What needs to be done =>
Write the data below out exactly as it stands. Do not include the pictures.

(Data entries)
· · ·

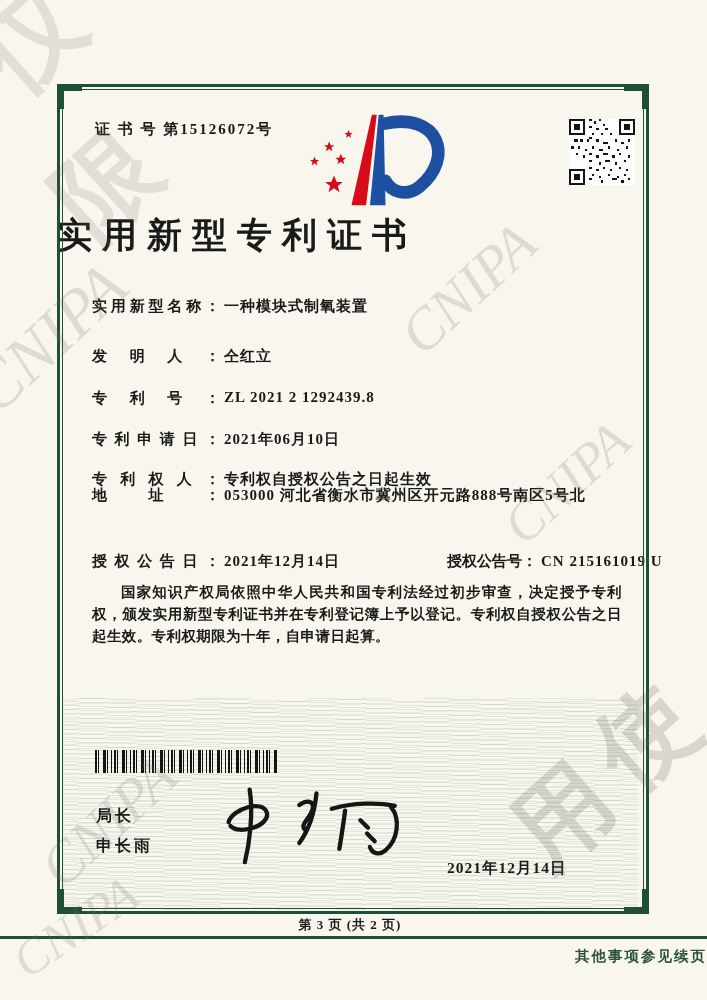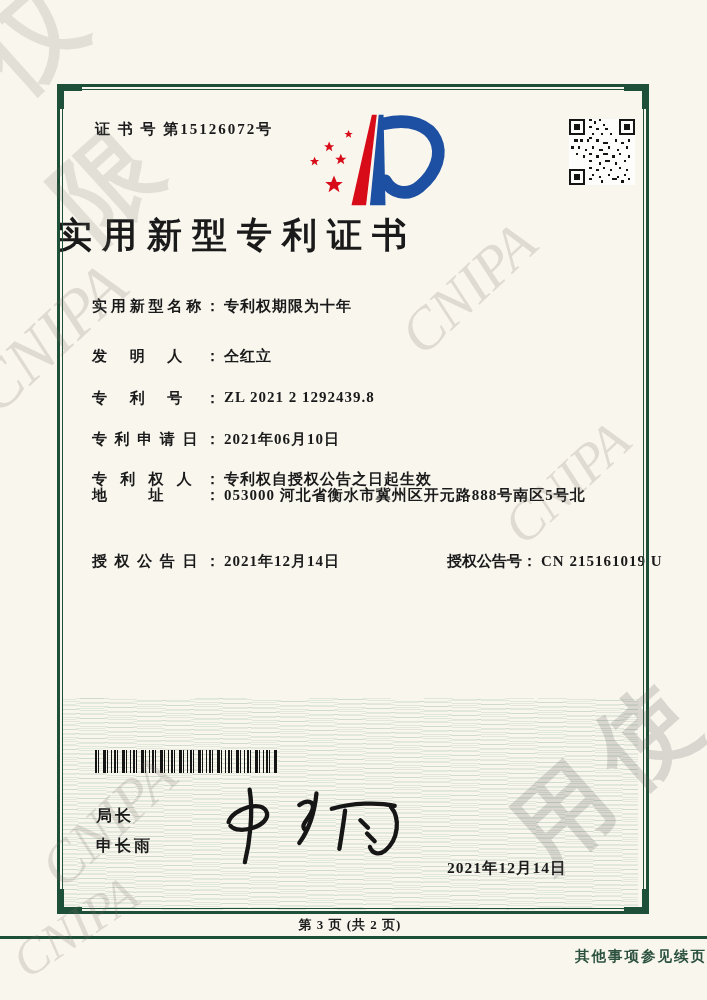--- a/index.html
+++ b/index.html
@@ -138,7 +138,7 @@
 <div class="abs title">实用新型专利证书</div>
 
 <div class="abs field f0">
-  <span class="flabel">实用新型名称：</span><span class="fvalue">专利权期限为十年</span>
+  <span class="flabel">实用新型名称：</span><span class="fvalue">一种模块式制氧装置</span>
 </div>
 <div class="abs field f1">
   <span class="flabel">发明人：</span><span class="fvalue">仝红立</span>

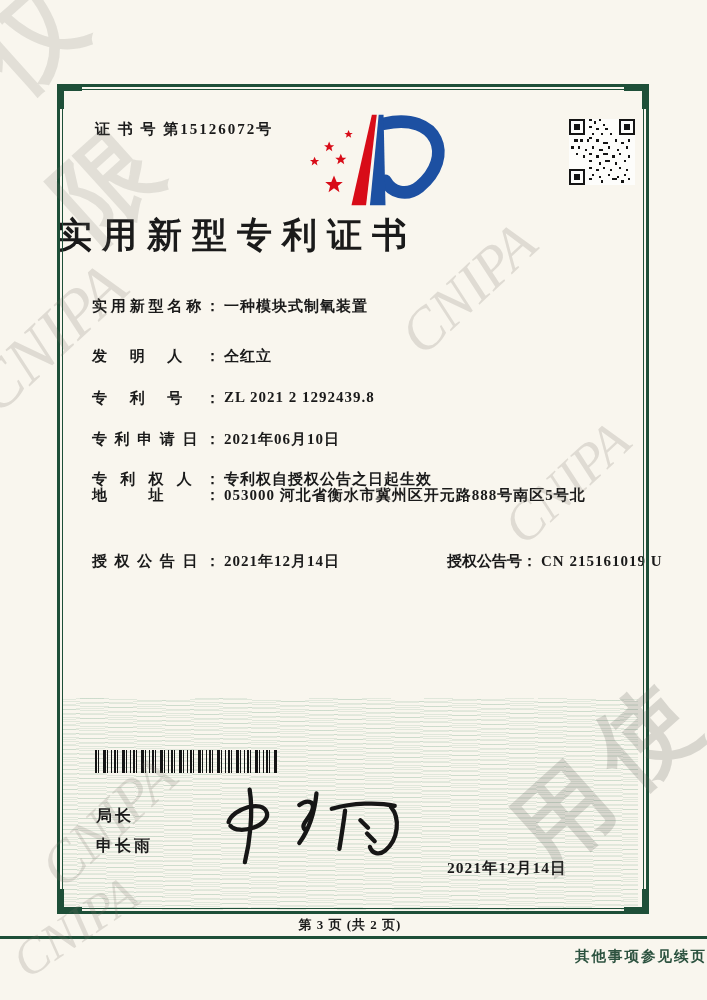--- a/index.html
+++ b/index.html
@@ -163,6 +163,7 @@
 </div>
 
 <div class="abs paras">
+  <p>国家知识产权局依照中华人民共和国专利法经过初步审查，决定授予专利权，颁发实用新型专利证书并在专利登记簿上予以登记。专利权自授权公告之日起生效。专利权期限为十年，自申请日起算。</p>
 </div>
 
 <div class="abs barcode"></div>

· · ·

Answer to the problem =>
--- a/index.html
+++ b/index.html
@@ -138,7 +138,7 @@
 <div class="abs title">实用新型专利证书</div>
 
 <div class="abs field f0">
-  <span class="flabel">实用新型名称：</span><span class="fvalue">专利权期限为十年</span>
+  <span class="flabel">实用新型名称：</span><span class="fvalue">一种模块式制氧装置</span>
 </div>
 <div class="abs field f1">
   <span class="flabel">发明人：</span><span class="fvalue">仝红立</span>

--- a/index.html
+++ b/index.html
@@ -163,6 +163,7 @@
 </div>
 
 <div class="abs paras">
+  <p>国家知识产权局依照中华人民共和国专利法经过初步审查，决定授予专利权，颁发实用新型专利证书并在专利登记簿上予以登记。专利权自授权公告之日起生效。专利权期限为十年，自申请日起算。</p>
 </div>
 
 <div class="abs barcode"></div>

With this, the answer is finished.